Post may contain irony: discontinue use if experiencing mood swings, nausea or elevated blood pressure.
Supposedly Trump actually doesn't deal well with confrontation or conflict. That's not to say that he never gets into conflict, but that he can't effectively deal with conflict.
If you think about it that way, it fits with his public persona. Trump seems to put everyone into one of two classes:
(1) People that he likes and who like everything about him
(2) People who he hates and who hate everything about him.
There doesn't seem to be anything in between. As long as everything is good and you're praising him, he'll like you and praise you. If he doesn't like something you're doing or you criticize anything he has done, then you're his enemy. It's a bit paradoxical, but labelling someone as an enemy can be a way of avoiding conflict. You don't need to sort the conflict out or come to a resolution. Their opinions and views no longer hold weight. If they don't approve of you, that's not a bad thing because they're "bad people" anyway.

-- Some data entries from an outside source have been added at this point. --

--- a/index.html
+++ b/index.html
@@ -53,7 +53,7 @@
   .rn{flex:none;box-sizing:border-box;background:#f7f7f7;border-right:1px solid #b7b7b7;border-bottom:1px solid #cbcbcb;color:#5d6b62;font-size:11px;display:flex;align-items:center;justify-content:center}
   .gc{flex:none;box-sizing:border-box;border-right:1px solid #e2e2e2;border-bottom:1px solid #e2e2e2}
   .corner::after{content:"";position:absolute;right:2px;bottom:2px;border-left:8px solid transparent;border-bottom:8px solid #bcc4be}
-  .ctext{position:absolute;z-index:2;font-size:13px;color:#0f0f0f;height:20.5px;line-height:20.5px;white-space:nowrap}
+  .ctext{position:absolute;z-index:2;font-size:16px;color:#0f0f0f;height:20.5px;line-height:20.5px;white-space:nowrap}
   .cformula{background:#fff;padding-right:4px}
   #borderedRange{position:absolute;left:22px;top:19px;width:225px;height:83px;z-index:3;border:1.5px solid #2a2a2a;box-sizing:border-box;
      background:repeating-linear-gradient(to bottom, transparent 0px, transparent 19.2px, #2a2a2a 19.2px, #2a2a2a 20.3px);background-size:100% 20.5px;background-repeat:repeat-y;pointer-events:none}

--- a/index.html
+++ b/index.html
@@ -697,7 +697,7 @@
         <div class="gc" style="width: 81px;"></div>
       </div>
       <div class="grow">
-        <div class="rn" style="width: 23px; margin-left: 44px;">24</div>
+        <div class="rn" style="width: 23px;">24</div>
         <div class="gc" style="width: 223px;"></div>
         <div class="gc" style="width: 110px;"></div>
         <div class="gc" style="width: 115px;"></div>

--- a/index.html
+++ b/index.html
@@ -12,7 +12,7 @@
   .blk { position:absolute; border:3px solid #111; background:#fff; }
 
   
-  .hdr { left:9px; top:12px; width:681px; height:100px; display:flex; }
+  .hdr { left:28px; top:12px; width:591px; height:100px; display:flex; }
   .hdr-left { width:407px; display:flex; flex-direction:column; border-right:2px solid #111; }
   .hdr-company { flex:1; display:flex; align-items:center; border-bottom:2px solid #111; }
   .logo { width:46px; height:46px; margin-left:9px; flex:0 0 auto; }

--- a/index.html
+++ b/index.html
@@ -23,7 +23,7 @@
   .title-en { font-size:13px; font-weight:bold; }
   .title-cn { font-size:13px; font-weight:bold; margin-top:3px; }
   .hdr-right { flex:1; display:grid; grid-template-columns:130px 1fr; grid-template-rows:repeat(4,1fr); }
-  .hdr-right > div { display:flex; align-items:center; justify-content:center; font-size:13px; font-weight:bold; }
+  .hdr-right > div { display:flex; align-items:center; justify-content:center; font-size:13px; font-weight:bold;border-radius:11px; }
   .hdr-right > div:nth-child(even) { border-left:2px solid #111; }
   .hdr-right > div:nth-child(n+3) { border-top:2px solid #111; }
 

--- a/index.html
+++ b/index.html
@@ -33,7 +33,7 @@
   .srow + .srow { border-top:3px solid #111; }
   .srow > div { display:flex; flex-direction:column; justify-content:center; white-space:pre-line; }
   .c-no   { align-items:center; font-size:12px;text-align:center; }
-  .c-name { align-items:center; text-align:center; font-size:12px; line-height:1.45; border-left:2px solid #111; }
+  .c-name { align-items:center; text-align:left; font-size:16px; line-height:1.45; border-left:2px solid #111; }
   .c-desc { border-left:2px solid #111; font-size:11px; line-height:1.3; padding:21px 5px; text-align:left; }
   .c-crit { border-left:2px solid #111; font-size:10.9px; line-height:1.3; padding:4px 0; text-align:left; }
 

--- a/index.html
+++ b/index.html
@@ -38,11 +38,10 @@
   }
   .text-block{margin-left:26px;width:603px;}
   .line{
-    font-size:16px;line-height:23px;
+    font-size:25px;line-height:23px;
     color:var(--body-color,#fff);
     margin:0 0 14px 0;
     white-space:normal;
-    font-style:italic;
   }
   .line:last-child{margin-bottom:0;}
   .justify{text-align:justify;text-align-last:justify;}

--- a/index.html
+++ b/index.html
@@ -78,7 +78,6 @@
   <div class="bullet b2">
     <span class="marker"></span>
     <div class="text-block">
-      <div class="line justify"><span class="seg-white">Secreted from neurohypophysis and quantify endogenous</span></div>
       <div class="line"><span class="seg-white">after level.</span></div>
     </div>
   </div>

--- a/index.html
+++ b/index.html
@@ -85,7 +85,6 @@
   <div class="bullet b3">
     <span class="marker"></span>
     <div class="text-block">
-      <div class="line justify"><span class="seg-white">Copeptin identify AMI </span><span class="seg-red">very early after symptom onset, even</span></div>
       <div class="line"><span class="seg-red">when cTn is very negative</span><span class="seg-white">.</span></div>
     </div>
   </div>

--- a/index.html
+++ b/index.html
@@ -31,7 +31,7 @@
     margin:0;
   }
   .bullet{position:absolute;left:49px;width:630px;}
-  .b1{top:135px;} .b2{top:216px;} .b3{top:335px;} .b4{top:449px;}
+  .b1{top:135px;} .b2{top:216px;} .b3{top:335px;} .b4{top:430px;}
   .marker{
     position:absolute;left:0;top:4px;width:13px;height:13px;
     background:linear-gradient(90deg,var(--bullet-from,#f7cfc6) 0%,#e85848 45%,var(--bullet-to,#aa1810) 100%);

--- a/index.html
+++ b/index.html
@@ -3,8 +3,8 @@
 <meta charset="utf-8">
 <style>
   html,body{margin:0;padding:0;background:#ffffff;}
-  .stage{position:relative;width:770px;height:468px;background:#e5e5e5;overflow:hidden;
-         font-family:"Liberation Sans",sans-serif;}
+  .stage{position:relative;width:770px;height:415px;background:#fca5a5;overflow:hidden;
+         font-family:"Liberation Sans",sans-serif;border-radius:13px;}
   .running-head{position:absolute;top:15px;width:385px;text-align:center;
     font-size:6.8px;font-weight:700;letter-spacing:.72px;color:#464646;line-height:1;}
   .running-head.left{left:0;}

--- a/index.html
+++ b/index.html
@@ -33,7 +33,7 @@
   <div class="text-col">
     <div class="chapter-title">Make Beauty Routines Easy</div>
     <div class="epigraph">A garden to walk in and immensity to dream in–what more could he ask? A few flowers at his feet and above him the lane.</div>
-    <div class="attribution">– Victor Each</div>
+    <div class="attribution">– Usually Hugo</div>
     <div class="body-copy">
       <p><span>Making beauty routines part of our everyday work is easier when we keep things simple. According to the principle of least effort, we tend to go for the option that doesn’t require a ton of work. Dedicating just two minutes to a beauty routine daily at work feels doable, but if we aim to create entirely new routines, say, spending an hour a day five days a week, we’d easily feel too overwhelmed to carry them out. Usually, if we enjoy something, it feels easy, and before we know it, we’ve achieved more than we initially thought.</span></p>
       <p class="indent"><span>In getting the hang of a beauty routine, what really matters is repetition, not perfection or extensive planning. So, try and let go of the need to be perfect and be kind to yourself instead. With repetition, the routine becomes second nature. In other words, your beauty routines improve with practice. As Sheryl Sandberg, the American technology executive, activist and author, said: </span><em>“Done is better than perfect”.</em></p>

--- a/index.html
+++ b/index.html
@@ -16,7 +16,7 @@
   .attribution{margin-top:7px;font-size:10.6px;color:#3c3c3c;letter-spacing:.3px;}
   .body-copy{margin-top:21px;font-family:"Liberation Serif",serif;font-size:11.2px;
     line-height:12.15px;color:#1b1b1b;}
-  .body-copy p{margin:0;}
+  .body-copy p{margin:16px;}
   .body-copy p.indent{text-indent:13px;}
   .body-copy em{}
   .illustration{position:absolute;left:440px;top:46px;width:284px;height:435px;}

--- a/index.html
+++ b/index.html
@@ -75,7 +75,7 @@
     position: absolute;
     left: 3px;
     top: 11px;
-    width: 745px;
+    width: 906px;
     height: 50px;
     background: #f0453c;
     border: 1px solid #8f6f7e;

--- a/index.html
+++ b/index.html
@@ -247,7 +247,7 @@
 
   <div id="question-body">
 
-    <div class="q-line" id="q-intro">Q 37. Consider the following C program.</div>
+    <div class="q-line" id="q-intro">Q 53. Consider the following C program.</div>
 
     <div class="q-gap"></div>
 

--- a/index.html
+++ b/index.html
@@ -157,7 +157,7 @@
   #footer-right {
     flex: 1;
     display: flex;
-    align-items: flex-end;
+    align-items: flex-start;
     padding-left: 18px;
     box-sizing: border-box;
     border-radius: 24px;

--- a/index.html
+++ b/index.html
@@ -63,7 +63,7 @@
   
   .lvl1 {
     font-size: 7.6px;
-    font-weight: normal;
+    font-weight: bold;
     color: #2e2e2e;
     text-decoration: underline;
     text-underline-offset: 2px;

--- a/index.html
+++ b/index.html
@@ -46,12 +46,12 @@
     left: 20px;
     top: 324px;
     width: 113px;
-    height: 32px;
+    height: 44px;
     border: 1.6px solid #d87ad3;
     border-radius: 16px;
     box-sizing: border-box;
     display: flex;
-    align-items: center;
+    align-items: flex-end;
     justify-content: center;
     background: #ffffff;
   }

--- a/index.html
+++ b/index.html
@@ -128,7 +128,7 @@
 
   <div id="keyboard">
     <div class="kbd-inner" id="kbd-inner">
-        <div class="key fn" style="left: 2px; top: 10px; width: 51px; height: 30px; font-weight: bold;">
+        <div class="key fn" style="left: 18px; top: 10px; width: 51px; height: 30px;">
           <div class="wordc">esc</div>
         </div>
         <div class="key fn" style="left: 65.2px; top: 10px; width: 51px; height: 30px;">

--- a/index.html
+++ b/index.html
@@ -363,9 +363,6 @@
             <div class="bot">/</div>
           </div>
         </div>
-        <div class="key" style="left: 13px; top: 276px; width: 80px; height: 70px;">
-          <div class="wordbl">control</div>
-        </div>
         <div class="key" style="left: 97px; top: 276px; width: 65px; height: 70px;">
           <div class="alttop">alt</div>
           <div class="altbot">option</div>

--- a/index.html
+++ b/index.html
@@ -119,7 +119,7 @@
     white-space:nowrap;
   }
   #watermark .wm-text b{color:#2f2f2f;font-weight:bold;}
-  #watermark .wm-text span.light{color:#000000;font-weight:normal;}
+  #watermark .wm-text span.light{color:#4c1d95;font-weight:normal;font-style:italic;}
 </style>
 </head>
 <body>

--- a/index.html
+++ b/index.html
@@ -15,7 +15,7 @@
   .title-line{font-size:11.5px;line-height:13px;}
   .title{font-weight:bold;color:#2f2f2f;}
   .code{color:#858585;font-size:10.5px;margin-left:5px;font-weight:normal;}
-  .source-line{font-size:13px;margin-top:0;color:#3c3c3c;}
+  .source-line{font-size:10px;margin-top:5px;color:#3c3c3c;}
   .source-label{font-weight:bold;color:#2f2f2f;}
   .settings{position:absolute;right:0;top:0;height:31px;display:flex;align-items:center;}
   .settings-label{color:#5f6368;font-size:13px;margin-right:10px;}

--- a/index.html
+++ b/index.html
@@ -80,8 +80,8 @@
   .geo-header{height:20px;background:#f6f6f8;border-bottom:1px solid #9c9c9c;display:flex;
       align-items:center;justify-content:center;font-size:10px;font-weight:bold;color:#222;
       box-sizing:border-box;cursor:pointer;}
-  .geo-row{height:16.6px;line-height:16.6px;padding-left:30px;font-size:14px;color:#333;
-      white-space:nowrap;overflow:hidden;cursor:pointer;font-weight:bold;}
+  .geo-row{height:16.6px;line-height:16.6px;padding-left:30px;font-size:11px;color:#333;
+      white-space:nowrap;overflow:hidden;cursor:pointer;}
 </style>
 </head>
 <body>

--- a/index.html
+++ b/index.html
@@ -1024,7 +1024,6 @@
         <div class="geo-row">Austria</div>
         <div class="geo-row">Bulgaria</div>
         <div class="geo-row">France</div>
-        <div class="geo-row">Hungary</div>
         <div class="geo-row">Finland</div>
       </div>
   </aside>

It's a totally different thing to actually deal with conflict. If you have a conflict with someone that you don't want to be your enemy (or you can't afford to have them be your enemy), then you actually have to deal with the conflict. You have to confront and resolve the issue somehow.
Apparently, that is the thing that Trump isn't really able to do. If he has some sort of disagreement with someone who he can't afford to berate on Twitter, he just goes silent and stops dealing with them. If they try to confront him, he begs off. He doesn't have to courage to admit that he's wrong or speak truth to power. If he likes you, he'll tell you want you want to hear, and if he doesn't like you, he insults you, but those are the only two types of interactions he can handle.
like "Only when an arrogant woman with 20 years of bad press and only one real skill (keeping her rivals at bay for 8 years) is the opponent.".
Seriously, they were both running against the only person they could lose to.